W.N.B.A player convicted for smuggling illegal narcotics

Brittney Griner faces trial in Russia amidst W.N.B.A. season

An+illustration+of+W.N.B.A.+Brittney+Griner.+The+Phoenix+Mercury+player+Brittney+Griner+was+found+guilty+for+smuggling+illegal+narcotics+into+Russia+on+Aug.+4.+

Alena Suleiman

An illustration of W.N.B.A. Brittney Griner. The Phoenix Mercury player Brittney Griner was found guilty for smuggling illegal narcotics into Russia on Aug. 4.

W.N.B.A’s Phoenix Mercury player Brittney Griner was found guilty for smuggling illegal narcotics into Russia on Aug. 4. 

Griner originally traveled to Russia for the purpose of playing for the UMMC Ekaterinburg team during the W.N.B.A. off-season.

After being detained at the airport in Khimki, Russia on account of accusations of her having two vape cartridges with hashish oil on Feb. 24, Griner was held in custody until July 2, with her pretrial detainment time being extended four times. In between her arrest and trial, the United State Department issued a statement asking for contact with Griner and labeling her case as a wrongful detainment. 

Fellow professional basketball players also advocated for Griner’s release. Los Angeles Lakers team member Lebron James joined the #FreeGriner trend on Twitter with a statement of his own, advocating for her.

“We need to come together and help do whatever we possibly can to bring BG home quickly and safely!! Our voice as athletes is stronger together. #WeAreBG,” James tweeted

Upper school varsity girls basketball team member Claire Miao (11) offers her initial reaction to the arrest.

“I first heard about the news a while ago, and my first reaction was that I did not know who she was prior to her trial,” Claire said. “I was really surprised because Russia has been a controversial topic lately, and I didn’t think that a W.N.B.A. player would be detained. In the US, it wouldn’t be broadcast as much.” 

Once the trial started in July, Griner pled guilty on drug charges, with her legal team hoping for the case to end soon. Although Griner testified that she did not intentionally put the drugs in her luggage, she did not deny the fact that she was in possession of them in Russia.

“I think she definitely should have been more educated about the legality of drugs before going to Russia,” Claire said. “I know that having vape cartridges or marijuana is legal in a lot of areas in the United States. She did not know that she was doing something wrong, but when you go to another country, you have to research before you go. You have to adhere to their government as well as their law.”

I don’t think Griner was wrongfully detained because she broke another country’s law. I was surprised that she was convicted since a lot of the N.B.A. was lobbying for her. The W.N.B.A has more buzz surrounding it now, which is a learning lesson for traveling players”

— Claire Miao (11), upper school varsity girls basketball team member

The medical cannabis that Griner had purchased in the U.S. was legally certified but not in Russia, which is why supporters turned to the W.N.B.A. to determine another issue that Griner could have avoided. It is widely known that W.N.B.A players do not make equal pay as their counterparts at the N.B.A, so, potentially, Griner played for a Russian team to earn more as an international player. 

“I feel like with the whole #FreeGriner trend, there’s a valid reason and I see why people are saying it because she was going to go play in Russia for the offseason,” Claire said. “People are saying that if the W.N.B.A. players made more money she wouldn’t have to be in Russia, and this would not have happened. But that isn’t enough of an argument, she could have gone to Russia and brought the cartridges with her either way.”

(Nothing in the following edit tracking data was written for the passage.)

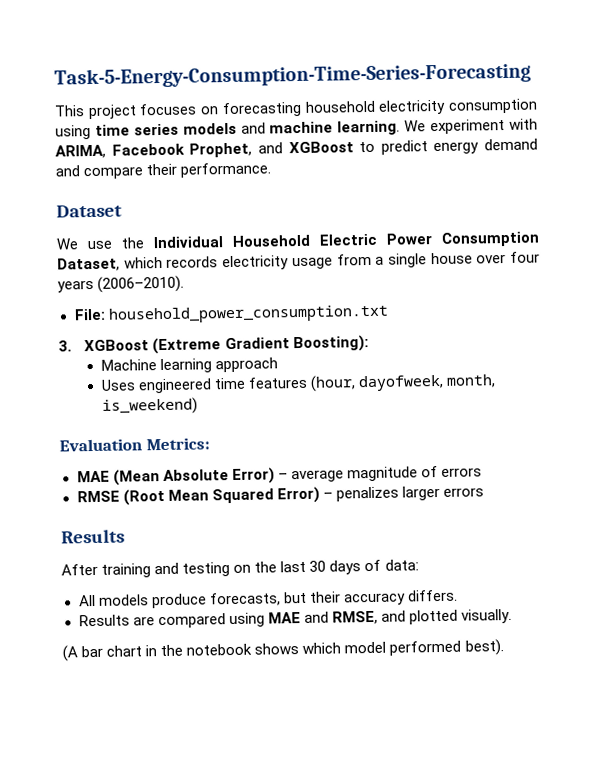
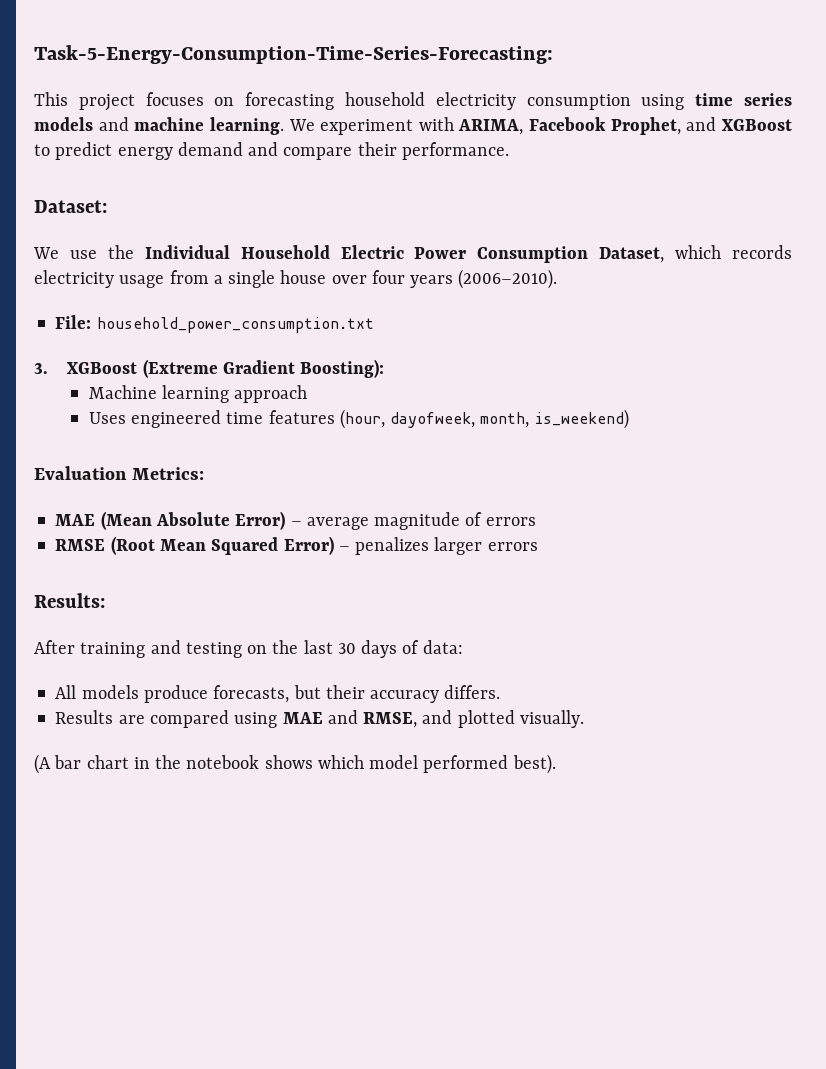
- Task-5-Energy-Consumption-Time-Series-Forecasting
+ Task-5-Energy-Consumption-Time-Series-Forecasting:
- Dataset
+ Dataset:
  RMSE (Root Mean Squared Error) – penalizes larger errors
- Results
+ Results:

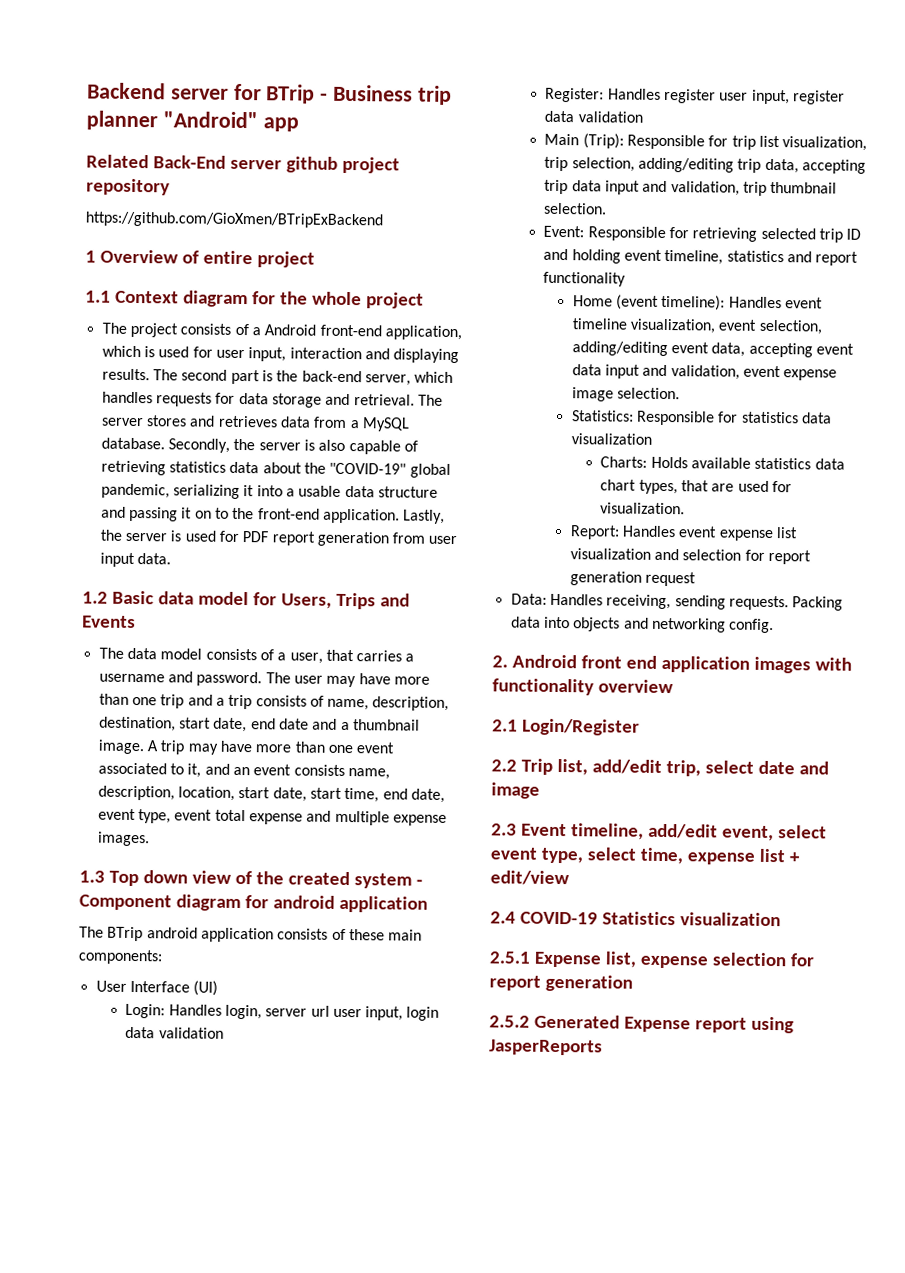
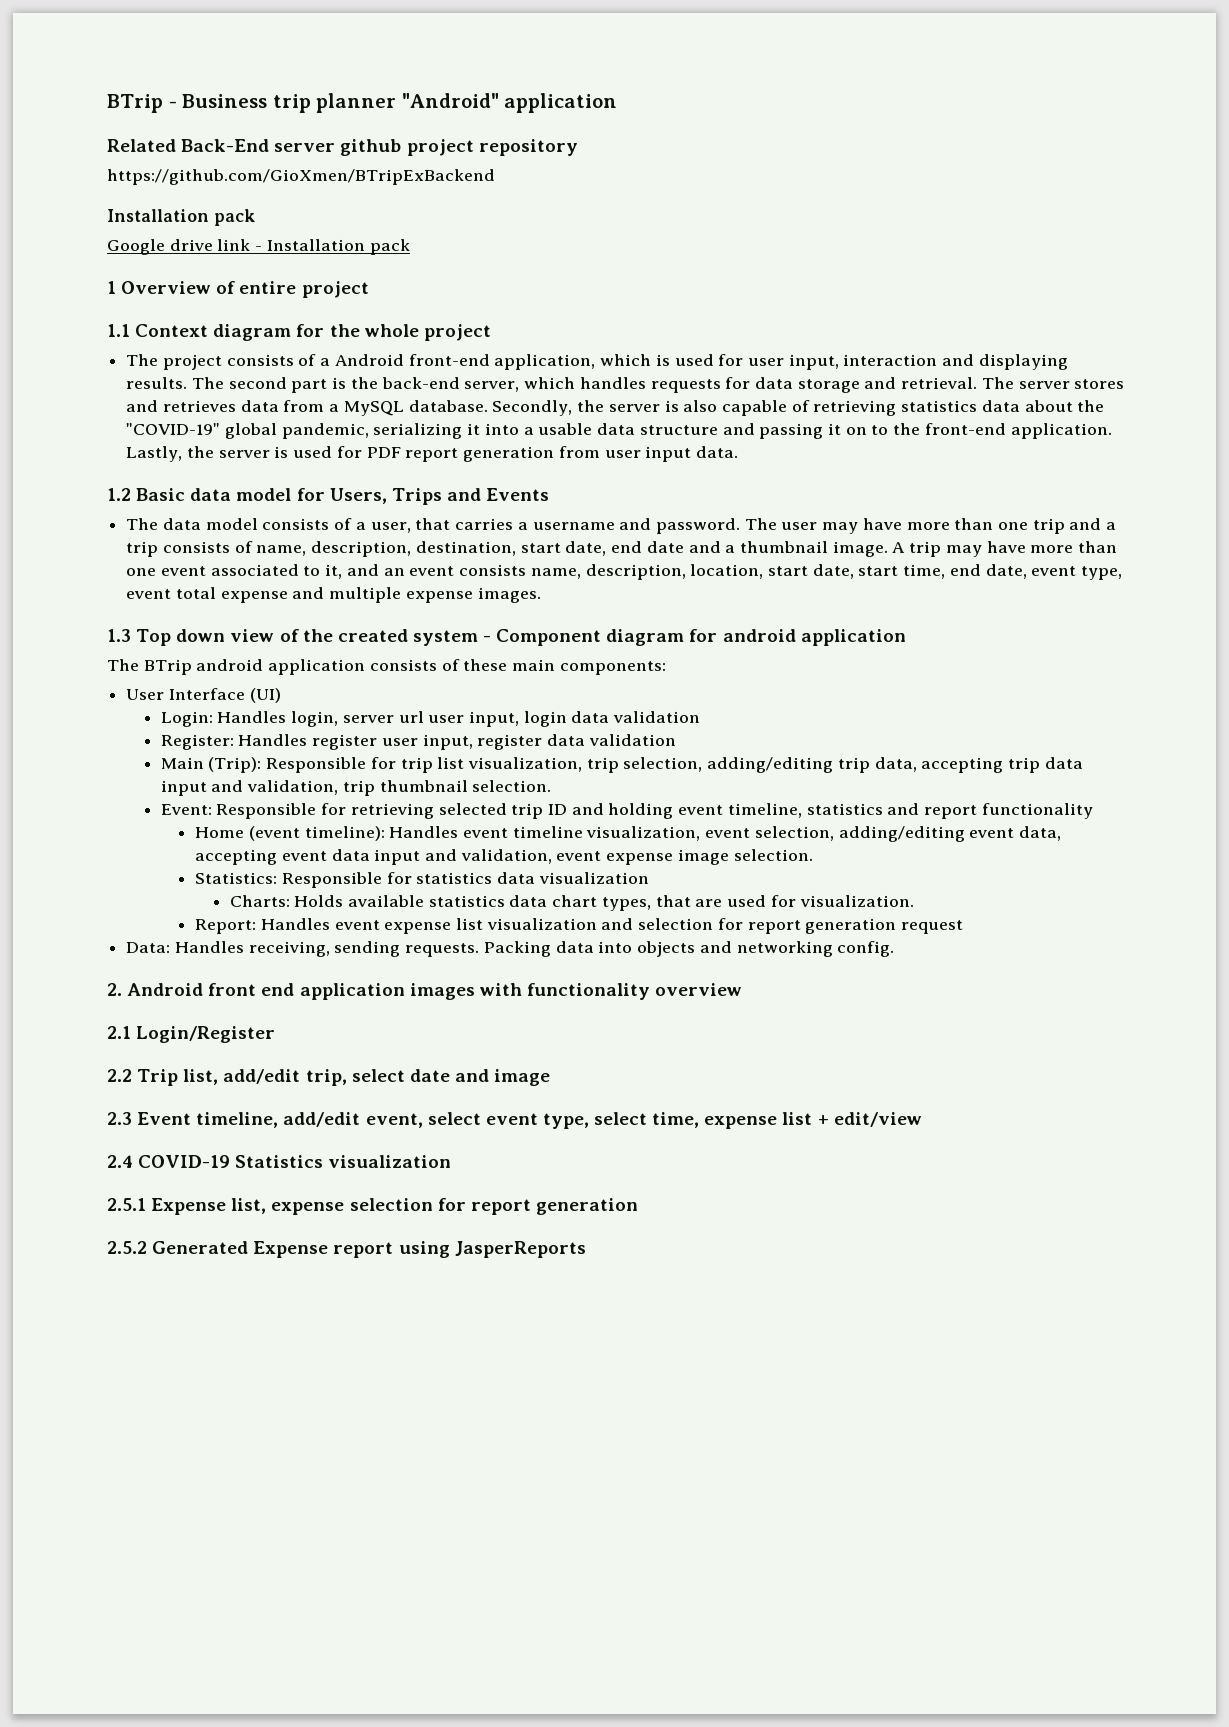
- Backend server for BTrip - Business trip planner "Android" app
+ BTrip - Business trip planner "Android" application
  https://github.com/GioXmen/BTripExBackend
+ Installation pack
+ Google drive link - Installation pack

On Aug. 4, the judges of the Russian court sentenced Griner to nine years in penal colony, after which, her lawyers filed for an appeal for her conviction. Griner advocates raised the suggestion of a prisoner swap prior to her trial, but it was only in mid-August that officials confirmed that they were engaged in diplomatic negotiations.

“For future drug scandals, I guess it sets a precedent, and people will have to be more educated about international laws,” Claire said. “I don’t think Griner was wrongfully detained because she broke another country’s law. I was surprised that she was convicted since a lot of the N.B.A. was lobbying for her. The W.N.B.A has more buzz surrounding it now, which is a learning lesson for traveling players.”